*Work task*
An exact copy of the listing below is required, minus its pictures.

*Dataset*
|---|

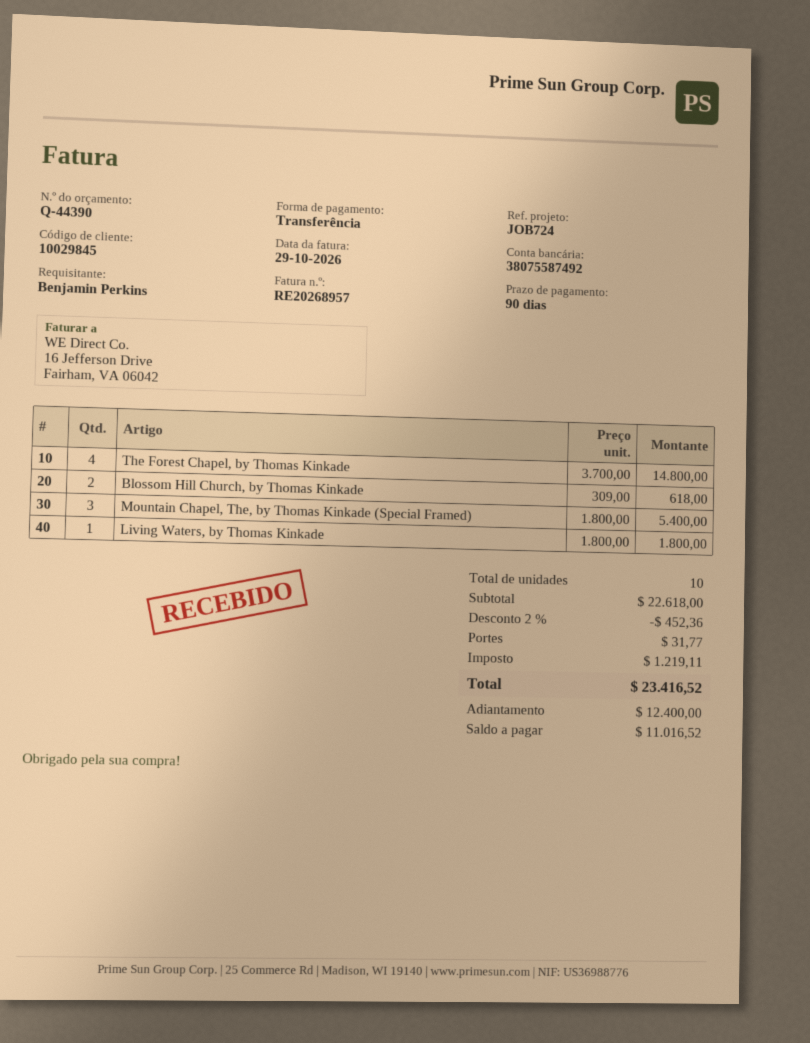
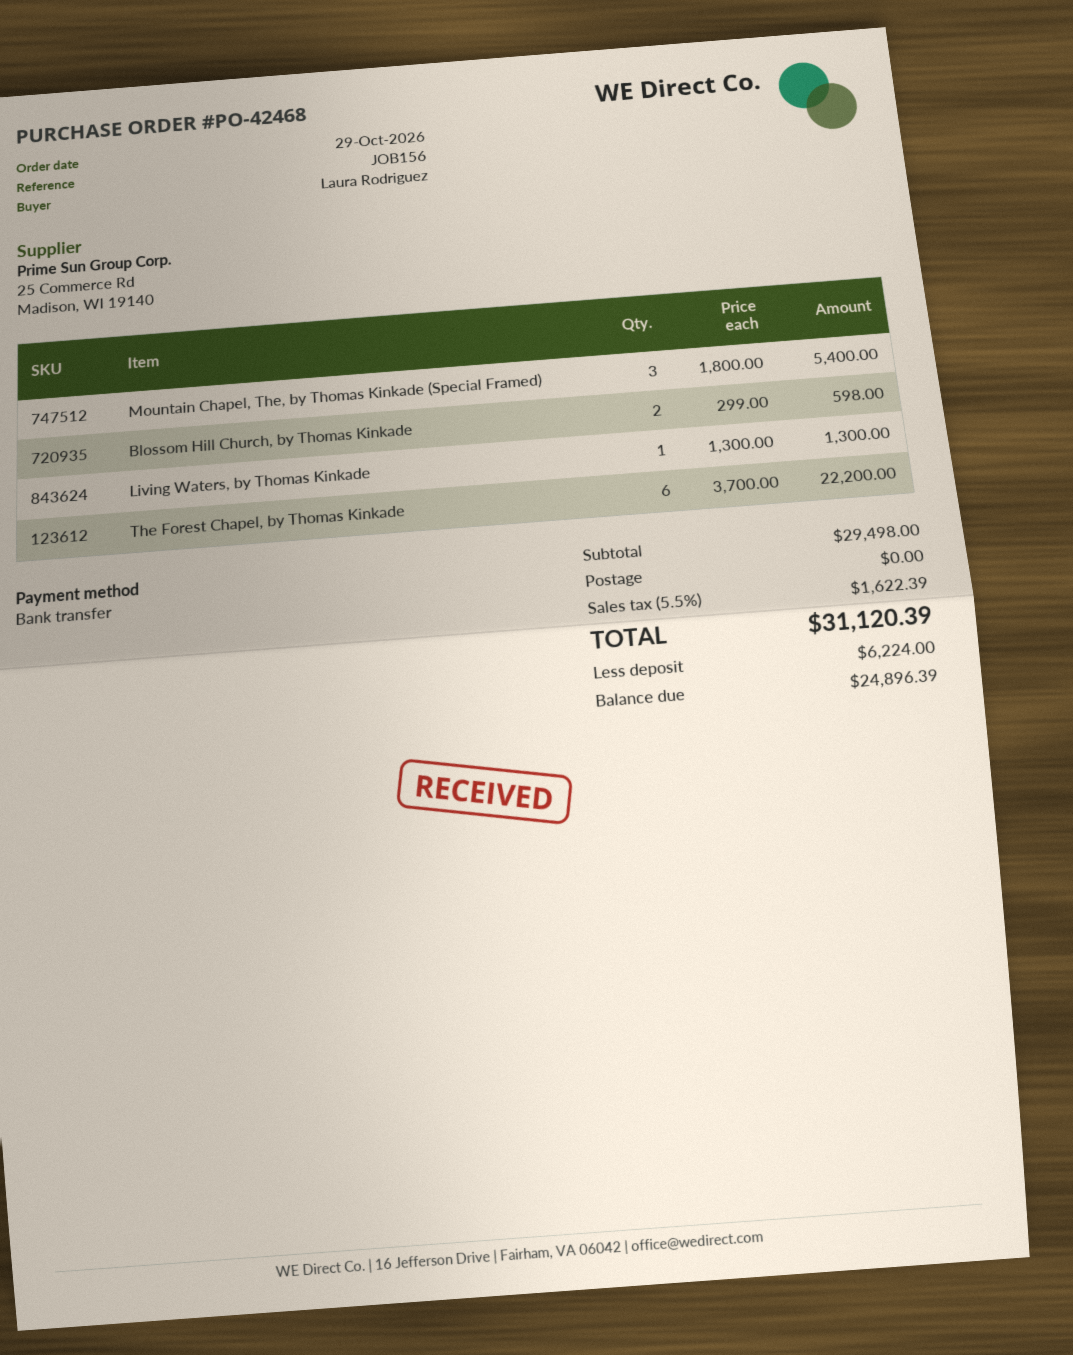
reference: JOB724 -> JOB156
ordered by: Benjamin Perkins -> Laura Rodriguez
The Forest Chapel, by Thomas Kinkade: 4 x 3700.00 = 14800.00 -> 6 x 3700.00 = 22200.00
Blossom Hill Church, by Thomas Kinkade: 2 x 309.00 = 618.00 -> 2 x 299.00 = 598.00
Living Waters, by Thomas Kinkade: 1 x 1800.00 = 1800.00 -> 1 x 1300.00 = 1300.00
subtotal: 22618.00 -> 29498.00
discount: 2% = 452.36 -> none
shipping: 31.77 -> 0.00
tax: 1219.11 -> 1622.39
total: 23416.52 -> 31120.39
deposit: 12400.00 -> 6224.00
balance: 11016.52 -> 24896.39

|---|

*Problem solution*
reference: JOB724 -> JOB156
ordered by: Benjamin Perkins -> Laura Rodriguez
The Forest Chapel, by Thomas Kinkade: 4 x 3700.00 = 14800.00 -> 6 x 3700.00 = 22200.00
Blossom Hill Church, by Thomas Kinkade: 2 x 309.00 = 618.00 -> 2 x 299.00 = 598.00
Living Waters, by Thomas Kinkade: 1 x 1800.00 = 1800.00 -> 1 x 1300.00 = 1300.00
subtotal: 22618.00 -> 29498.00
discount: 2% = 452.36 -> none
shipping: 31.77 -> 0.00
tax: 1219.11 -> 1622.39
total: 23416.52 -> 31120.39
deposit: 12400.00 -> 6224.00
balance: 11016.52 -> 24896.39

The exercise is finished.